■ **WORK TO COMPLETE**
Below are some records: retype them all exactly, but not the pictures.

Structured diff data

- - - - -

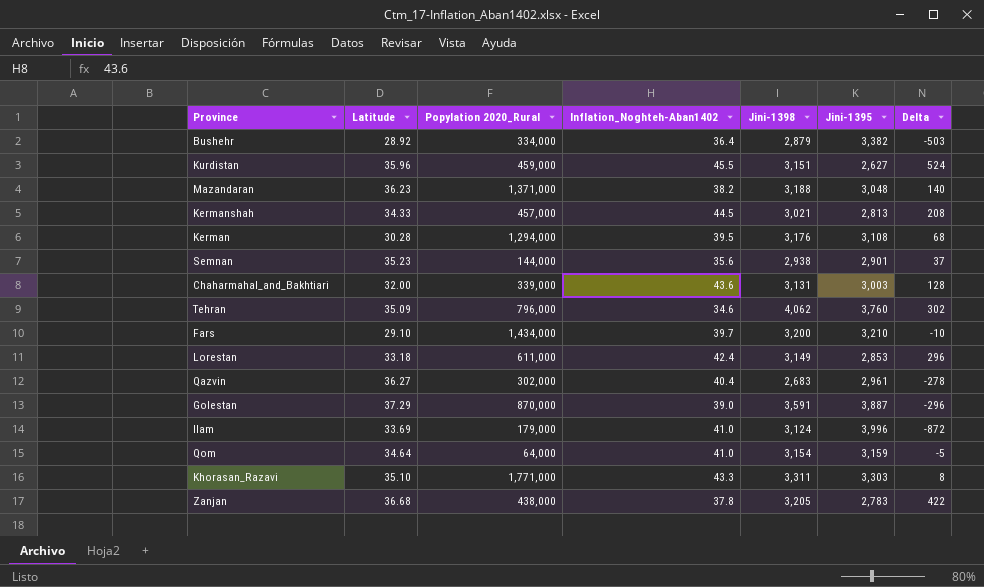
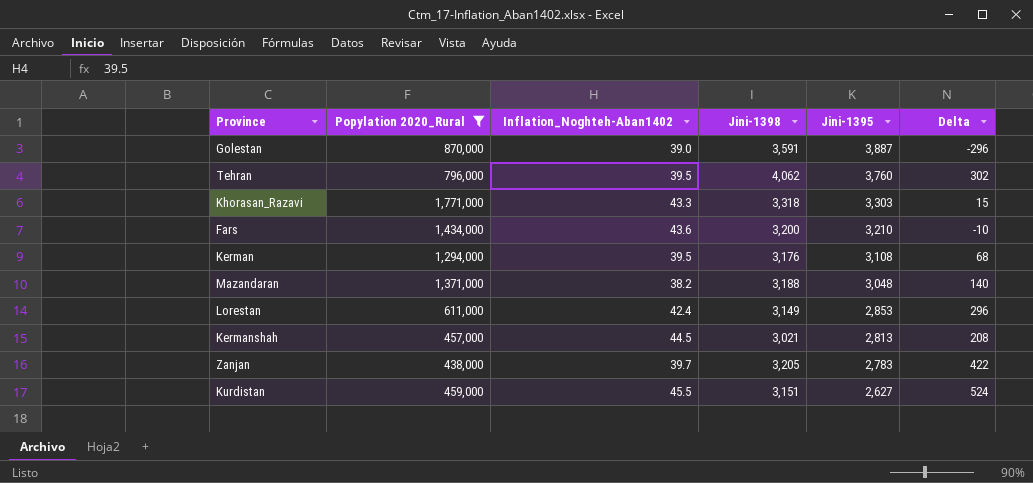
filter: none -> Popylation 2020_Rural >= 438,000
row order: none -> Jini-1395 descending
column Latitude | position: 2 -> none
Tehran | Inflation_Noghteh-Aban1402: 34.6 -> 39.5
Khorasan_Razavi | Jini-1398: 3,311 -> 3,318
Khorasan_Razavi | Delta: 8 -> 15
Fars | Inflation_Noghteh-Aban1402: 39.7 -> 43.6
Zanjan | Inflation_Noghteh-Aban1402: 37.8 -> 39.7

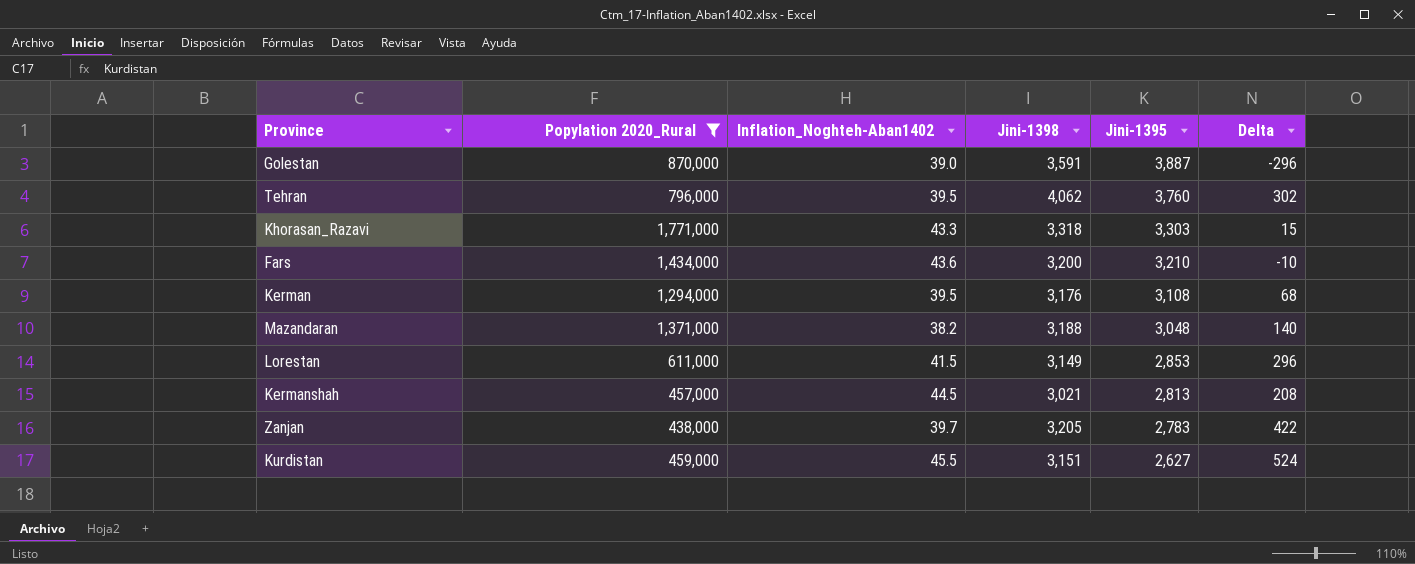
Lorestan | Inflation_Noghteh-Aban1402: 42.4 -> 41.5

- - - - -

■ **OUTPUT BELOW**
filter: none -> Popylation 2020_Rural >= 438,000
row order: none -> Jini-1395 descending
column Latitude | position: 2 -> none
Tehran | Inflation_Noghteh-Aban1402: 34.6 -> 39.5
Khorasan_Razavi | Jini-1398: 3,311 -> 3,318
Khorasan_Razavi | Delta: 8 -> 15
Fars | Inflation_Noghteh-Aban1402: 39.7 -> 43.6
Zanjan | Inflation_Noghteh-Aban1402: 37.8 -> 39.7

Lorestan | Inflation_Noghteh-Aban1402: 42.4 -> 41.5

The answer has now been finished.